5-year cost broker: (0.0438 × £280,000 × 5) + £495 + £300 = £62,115

Saving from broker: £5,384 over 5 years. This is typical of the vanilla gap.

Worked Example: Self-Employed Case

Scenario: £400,000 remortgage, 75% LTV, self-employed ltd company director with 2 years of accounts, £90k salary + dividends.

Bank's offer: declined at first pass; on appeal offered 5.25% at restricted LTV of 70%, requiring additional capital injection.

Broker-sourced rate from a specialist: 4.65% at 75% LTV, 5-year fix, £995 arrangement fee, £500 broker fee.

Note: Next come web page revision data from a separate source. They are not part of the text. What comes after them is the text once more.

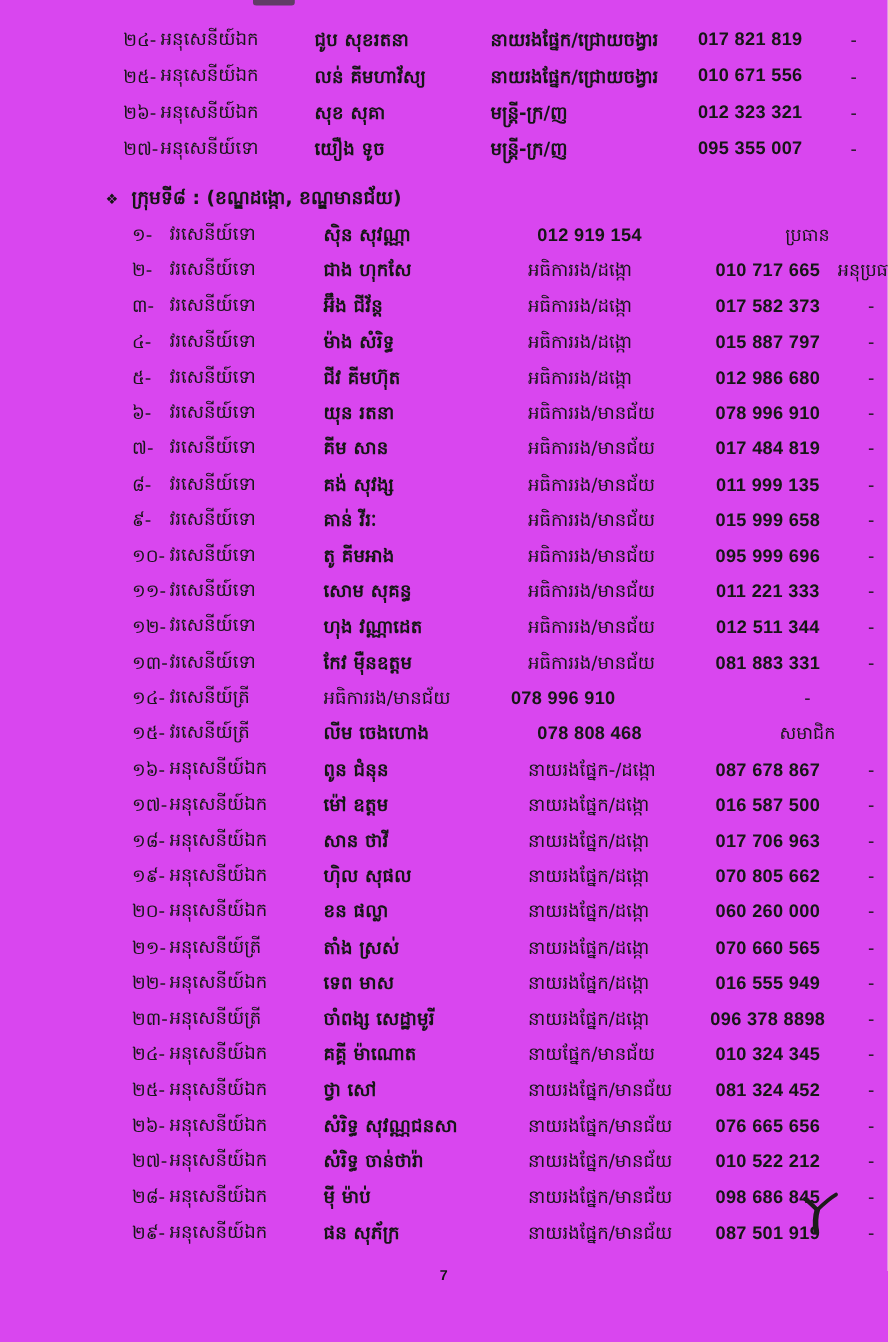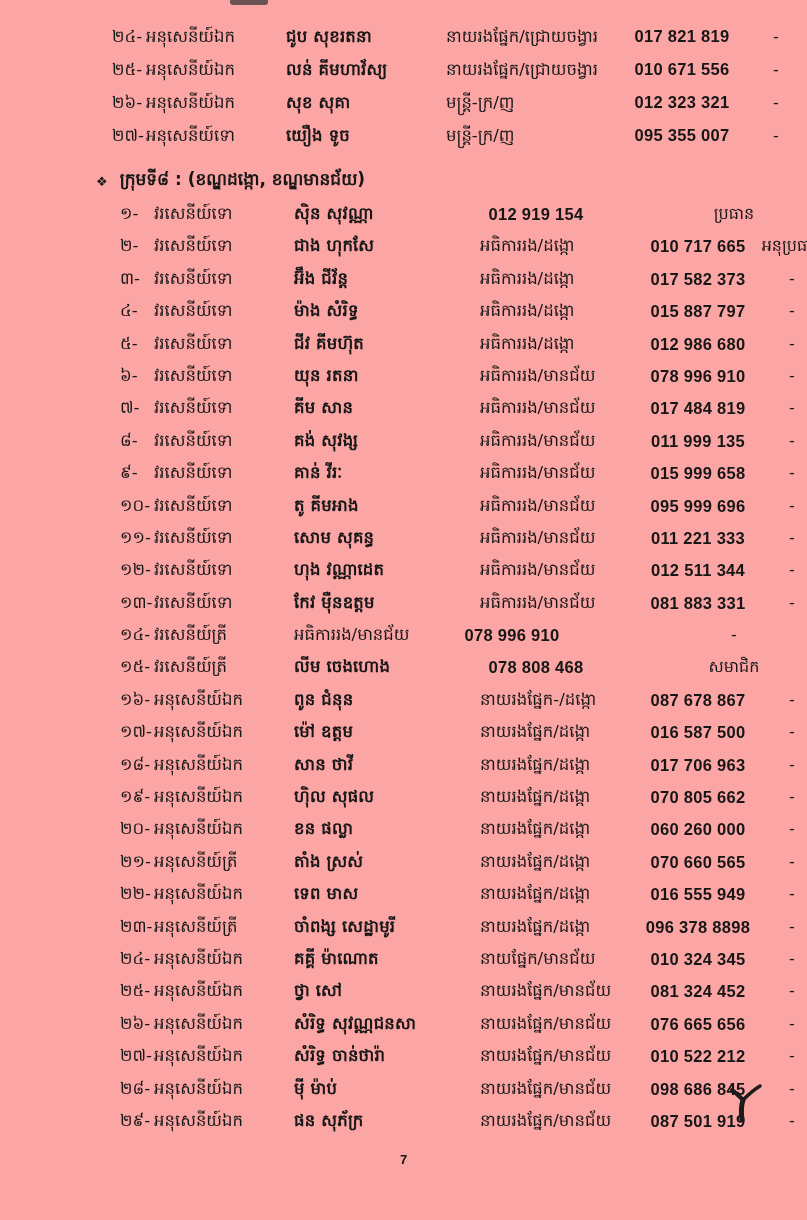--- a/index.html
+++ b/index.html
@@ -7,7 +7,7 @@
     position:relative;
     width:807px;height:1220px;
     margin:0 auto;
-    background:#fca5a5;
+    background:#d946ef;
     color:#161616;
     font-family:"DejaVu Sans", sans-serif;
     overflow:hidden;

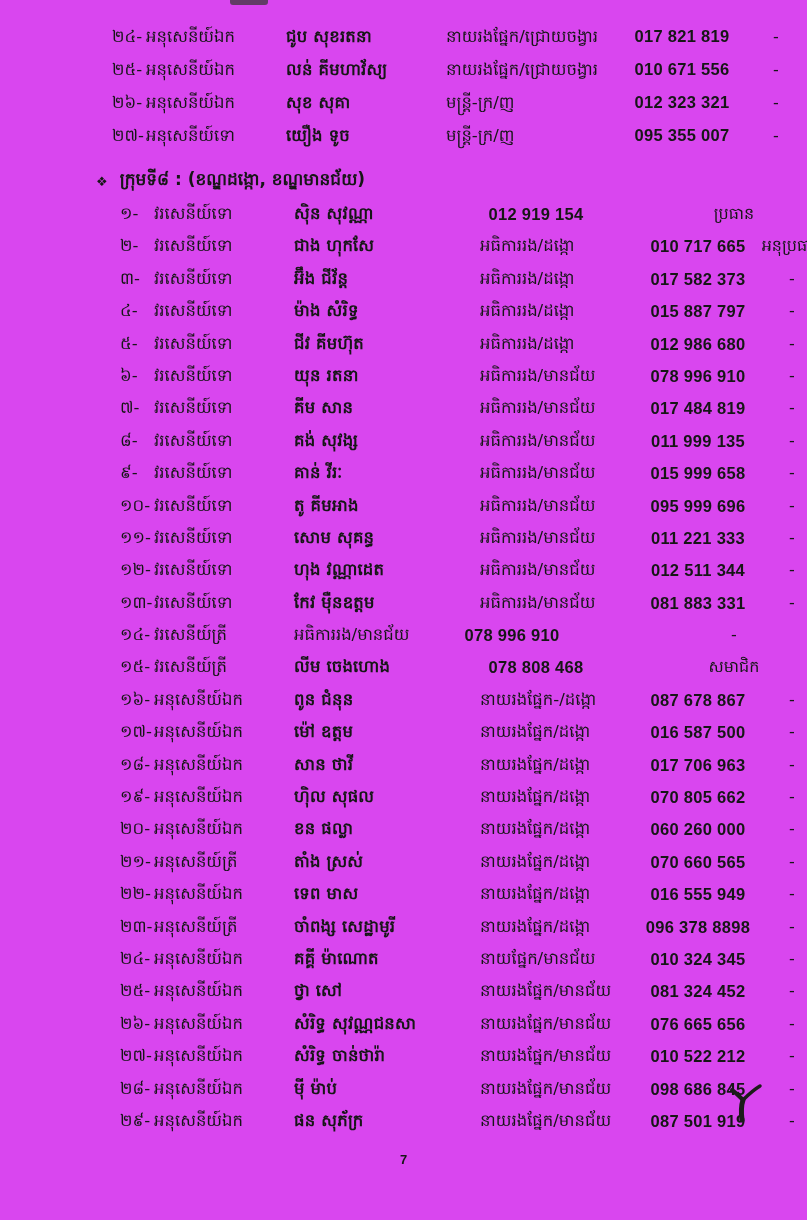--- a/index.html
+++ b/index.html
@@ -27,7 +27,7 @@
   }
   .rows.main .row{height:32.4px;line-height:32.4px;}
   .c-no{min-width:34px;display:inline-block;}
-  .c-rank{min-width:134px;display:inline-block;padding-right:6px;}
+  .c-rank{min-width:134px;display:inline-block;padding-right:6px;font-family:Liberation Mono, monospace;}
   .c-name{min-width:152px;display:inline-block;font-weight:700;padding-right:8px;letter-spacing:.2px;}
   .rows.main .c-name{min-width:178px;}
   .c-role{min-width:152px;display:inline-block;padding-right:10px;}

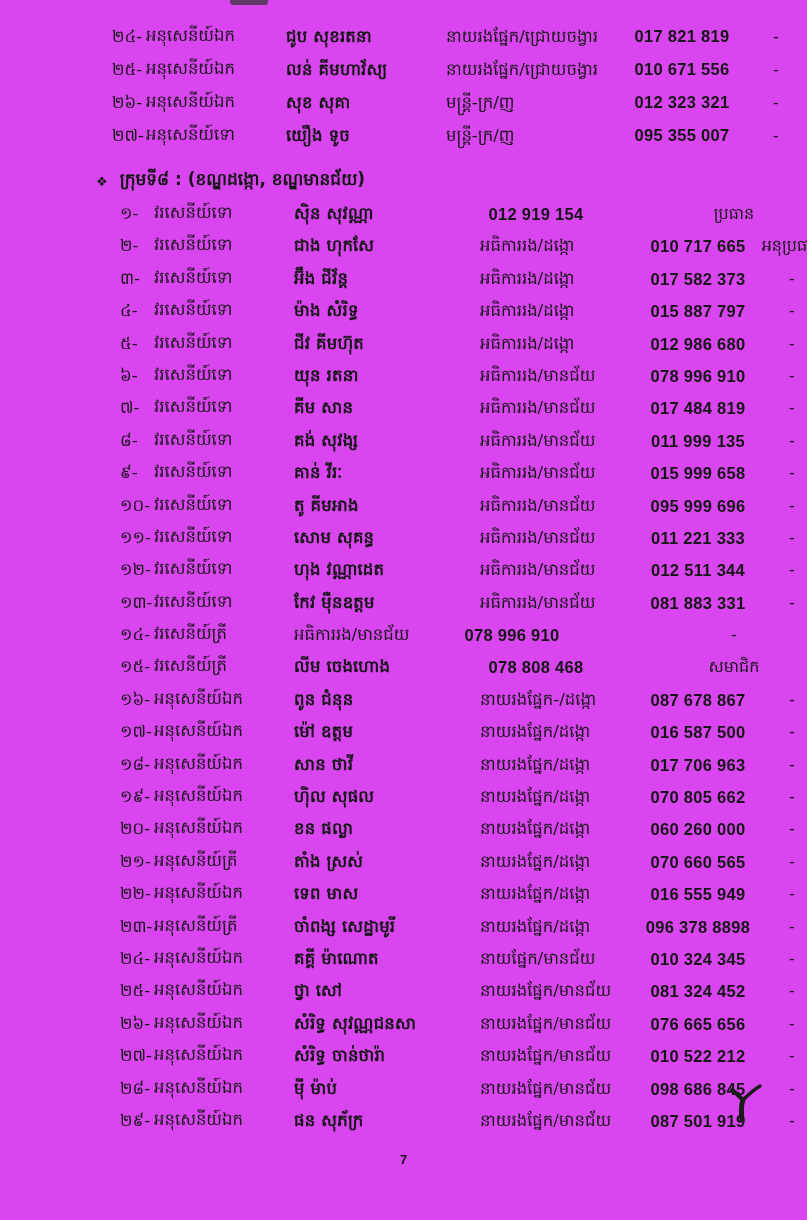--- a/index.html
+++ b/index.html
@@ -31,7 +31,7 @@
   .c-name{min-width:152px;display:inline-block;font-weight:700;padding-right:8px;letter-spacing:.2px;}
   .rows.main .c-name{min-width:178px;}
   .c-role{min-width:152px;display:inline-block;padding-right:10px;}
-  .rows.top .c-role{min-width:170px;}
+  .rows.top .c-role{min-width:170px;font-weight:bold;}
   .c-phone{
     min-width:112px;display:inline-block;
     font-family:"Liberation Sans", sans-serif;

The bank essentially cannot do the deal at 75% LTV without a capital injection. The broker-sourced 4.65% at 75% saves the borrower both the rate premium (0.6% = £12,000 over 5 years) and the need to find extra deposit. For complex cases the rate gap widens from the vanilla case's 0.37% to 0.6%+.

Worked Example: Bank Wins

Scenario: £150,000 remortgage, 50% LTV, employed civil servant, 10 years at same employer, perfect credit. Current bank is a mainstream high-street lender actively retaining back-book.

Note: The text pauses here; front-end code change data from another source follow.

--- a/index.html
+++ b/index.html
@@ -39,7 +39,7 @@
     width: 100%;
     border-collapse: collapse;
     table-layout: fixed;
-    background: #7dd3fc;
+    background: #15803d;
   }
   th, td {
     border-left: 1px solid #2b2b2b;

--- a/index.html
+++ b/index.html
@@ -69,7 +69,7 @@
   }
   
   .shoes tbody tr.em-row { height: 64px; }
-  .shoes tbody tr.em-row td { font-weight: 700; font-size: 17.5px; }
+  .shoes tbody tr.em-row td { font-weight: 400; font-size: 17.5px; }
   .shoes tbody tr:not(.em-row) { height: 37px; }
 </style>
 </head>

Bank's retention offer: 4.20% 5-year fix, £0 arrangement fee, free legals, free valuation. No underwrite required (product transfer).

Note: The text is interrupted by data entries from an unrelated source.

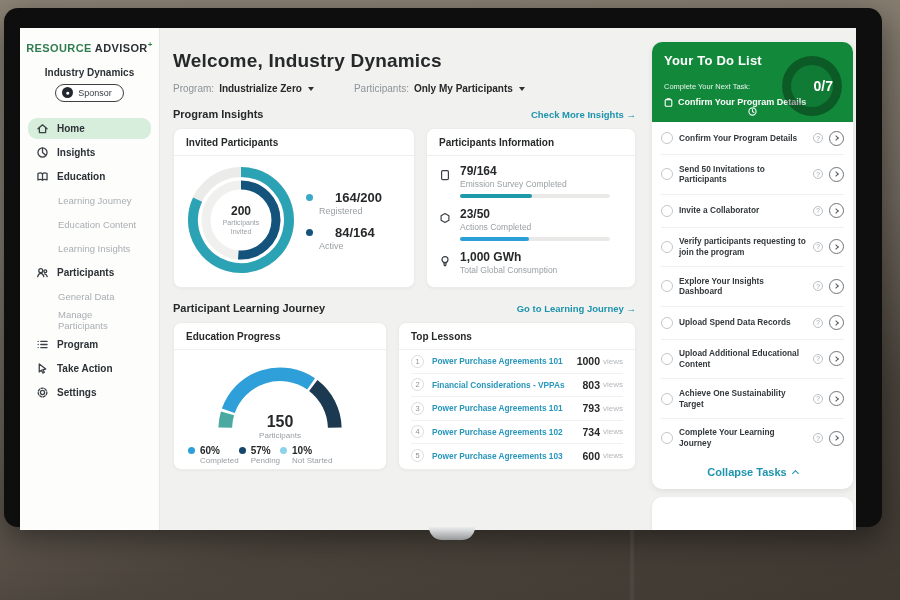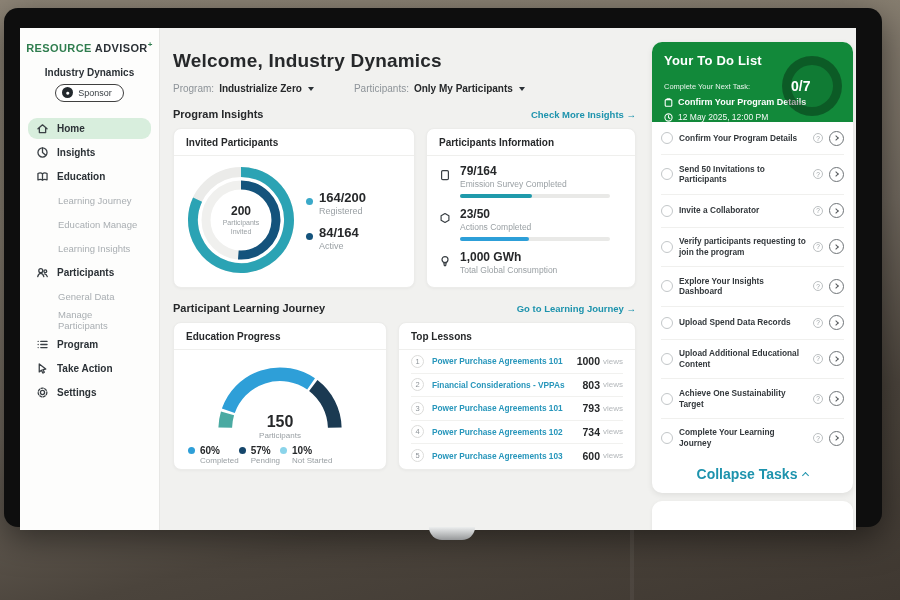--- a/index.html
+++ b/index.html
@@ -94,7 +94,7 @@
   .todo-time { display:flex; align-items:center; gap:5px; font-size:8.5px; margin-top:5px; opacity:.95; }
   .hicon { width:9px; height:9px; display:inline-flex; flex-shrink:0; }
   .hicon svg { width:9px; height:9px; }
-  .todo-ring { position:absolute; right:11px; top:14px; width:60px; height:60px; border-radius:50%; border:9px solid rgba(0,0,0,.26); background:rgba(0,0,0,.10); display:flex; align-items:center; justify-content:flex-start; }
+  .todo-ring { position:absolute; right:11px; top:14px; width:60px; height:60px; border-radius:50%; border:9px solid rgba(0,0,0,.26); background:rgba(0,0,0,.10); display:flex; align-items:center; justify-content:flex-end; }
   .todo-counter { font-size:14px; font-weight:bold; color:#fff; }
   .todo-list { padding:0 9px; }
   .task { display:flex; align-items:center; gap:6px; padding:8.5px 0; border-bottom:1px solid #f0f0ee; }

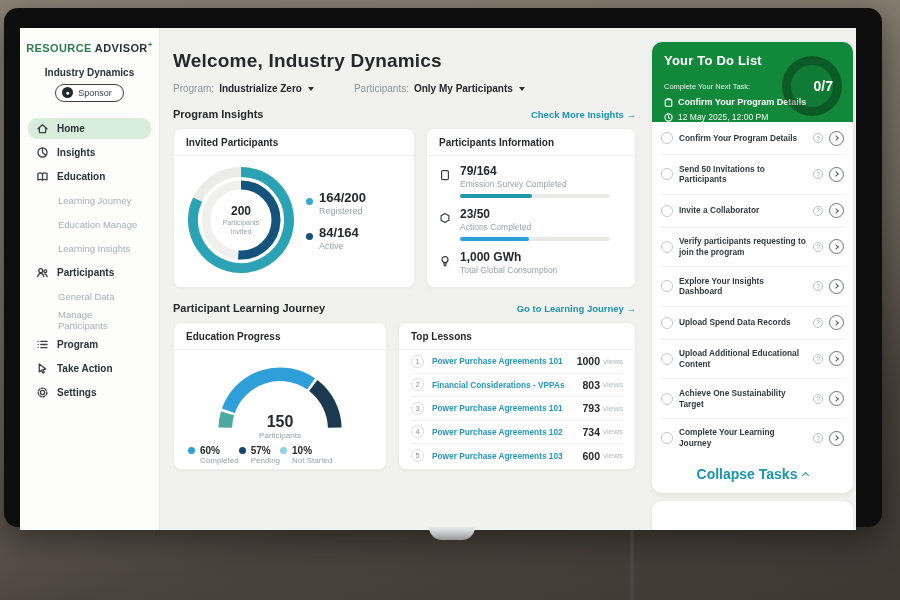--- a/index.html
+++ b/index.html
@@ -91,7 +91,7 @@
   .todo-title { font-size:13px; font-weight:bold; letter-spacing:.2px; }
   .todo-sub { font-size:7.5px; margin-top:14px; opacity:.9; }
   .todo-next { display:flex; align-items:center; gap:5px; font-size:9px; font-weight:bold; margin-top:6px; }
-  .todo-time { display:flex; align-items:center; gap:5px; font-size:8.5px; margin-top:5px; opacity:.95; }
+  .todo-time { display:flex; align-items:center; gap:5px; font-size:8.5px; opacity:.95;flex-direction:column; }
   .hicon { width:9px; height:9px; display:inline-flex; flex-shrink:0; }
   .hicon svg { width:9px; height:9px; }
   .todo-ring { position:absolute; right:11px; top:14px; width:60px; height:60px; border-radius:50%; border:9px solid rgba(0,0,0,.26); background:rgba(0,0,0,.10); display:flex; align-items:center; justify-content:flex-end; }

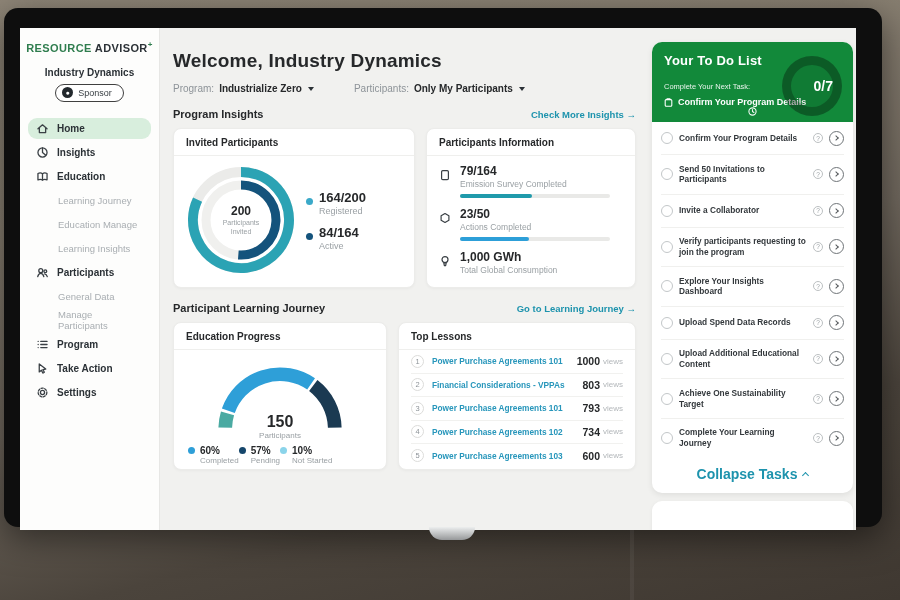--- a/index.html
+++ b/index.html
@@ -48,7 +48,7 @@
   .donut-center .dc-val { font-size:12px; font-weight:bold; color:#26282a; }
   .donut-center .dc-lab { font-size:7px; color:#9aa0a4; width:54px; line-height:1.3; }
   .dlegend-item { margin:9px 0; }
-  .dlegend-top { display:flex; align-items:flex-end; gap:6px; }
+  .dlegend-top { display:flex; align-items:center; gap:22px; }
   .dot { width:7px; height:7px; border-radius:50%; flex-shrink:0; }
   .dval { font-size:13px; font-weight:bold; color:#26282a; }
   .dlabel { font-size:9px; color:#9aa0a4; margin-left:13px; margin-top:1px; }

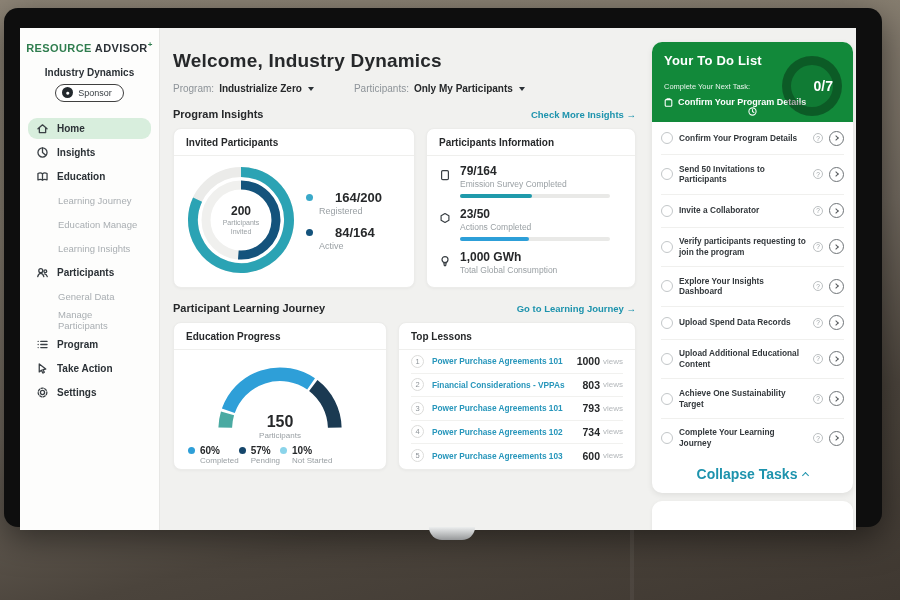--- a/index.html
+++ b/index.html
@@ -158,7 +158,7 @@
           <span class="nav-label">Learning Journey</span>
         </div>
         <div class="nav-item sub">
-          <span class="nav-label">Education Manage</span>
+          <span class="nav-label">Education Content</span>
         </div>
         <div class="nav-item sub">
           <span class="nav-label">Learning Insights</span>

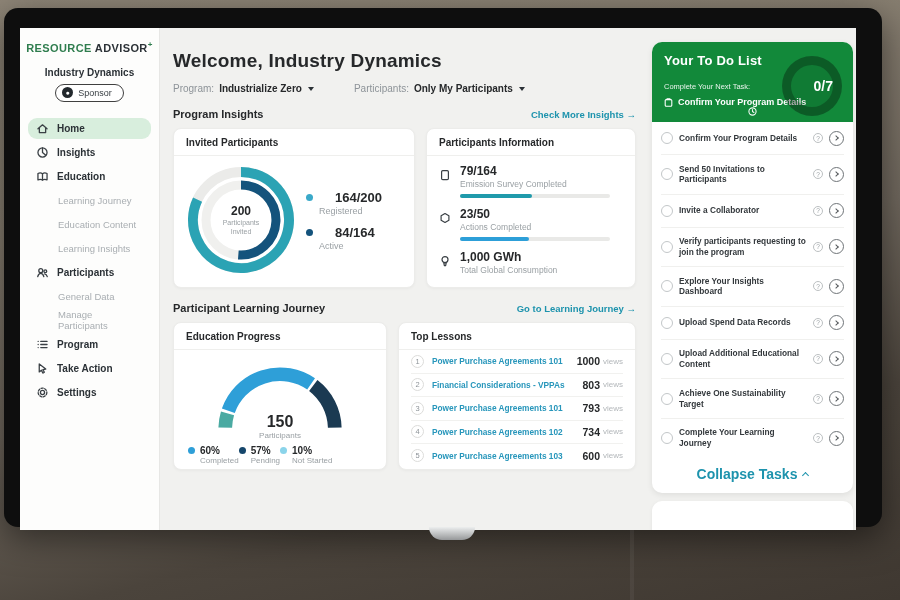--- a/index.html
+++ b/index.html
@@ -104,7 +104,7 @@
   .task-info { width:10px; height:10px; border:1px solid #bcc0c2; border-radius:50%; color:#9aa0a4; font-size:6.5px; display:flex; align-items:center; justify-content:center; flex-shrink:0; cursor:pointer; }
   .task-go { width:15px; height:15px; border:1.3px solid #6f7478; border-radius:50%; display:flex; align-items:center; justify-content:center; flex-shrink:0; cursor:pointer; }
   .chev-r { width:4px; height:4px; border-right:1.3px solid #55595c; border-bottom:1.3px solid #55595c; transform:rotate(-45deg); margin-left:-1px; }
-  .collapse { display:flex; align-items:center; justify-content:center; gap:6px; color:#1d93ad; font-size:14px; font-weight:bold; padding:9px 0 11px; cursor:pointer; }
+  .collapse { display:flex; align-items:center; justify-content:center; gap:6px; color:#1d93ad; font-size:11px; font-weight:bold; padding:9px 0 11px; cursor:pointer; }
   .chev-up { width:5px; height:5px; border-left:1.5px solid #1d93ad; border-top:1.5px solid #1d93ad; transform:rotate(45deg); margin-top:3px; }
   .news-card { margin:8px 3px 0 4px; background:#fff; border-radius:10px 10px 0 0; padding:11px 12px; height:42px; box-shadow:0 1px 4px rgba(0,0,0,.06); }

Broker-sourced best in market: 4.18% 5-year fix, £999 arrangement fee, free legals, £495 broker fee.

5-year cost bank: (0.0420 × £150,000 × 5) = £31,500

5-year cost broker: (0.0418 × £150,000 × 5) + £999 + £495 = £32,844

Saving from bank: £1,344 over 5 years. The bank wins on this profile because the rate gap is tiny (0.02%) and the broker/arrangement fees outweigh it. This is the case type where going direct is genuinely cheaper.

How to Know Which One You Are

The only way to know whether you are in a 'broker wins big' case or a 'bank wins narrow' case is to get both quotes and compare. Ask your bank for their best retention offer. Get a whole-of-market broker to quote the market. Compare the total 5-year cost including all fees. The lower number wins.

Do not rely on comparison sites alone for this — they often show rates that require you to be a new customer of the lender, which you may not qualify for at those rates. A broker's quote is based on your actual case being placeable with the named lender.

Important: Your home may be repossessed if you do not keep up repayments on your mortgage. There will be a fee for mortgage advice. The actual rate available will depend on your circumstances. Think carefully before securing other debts against your home.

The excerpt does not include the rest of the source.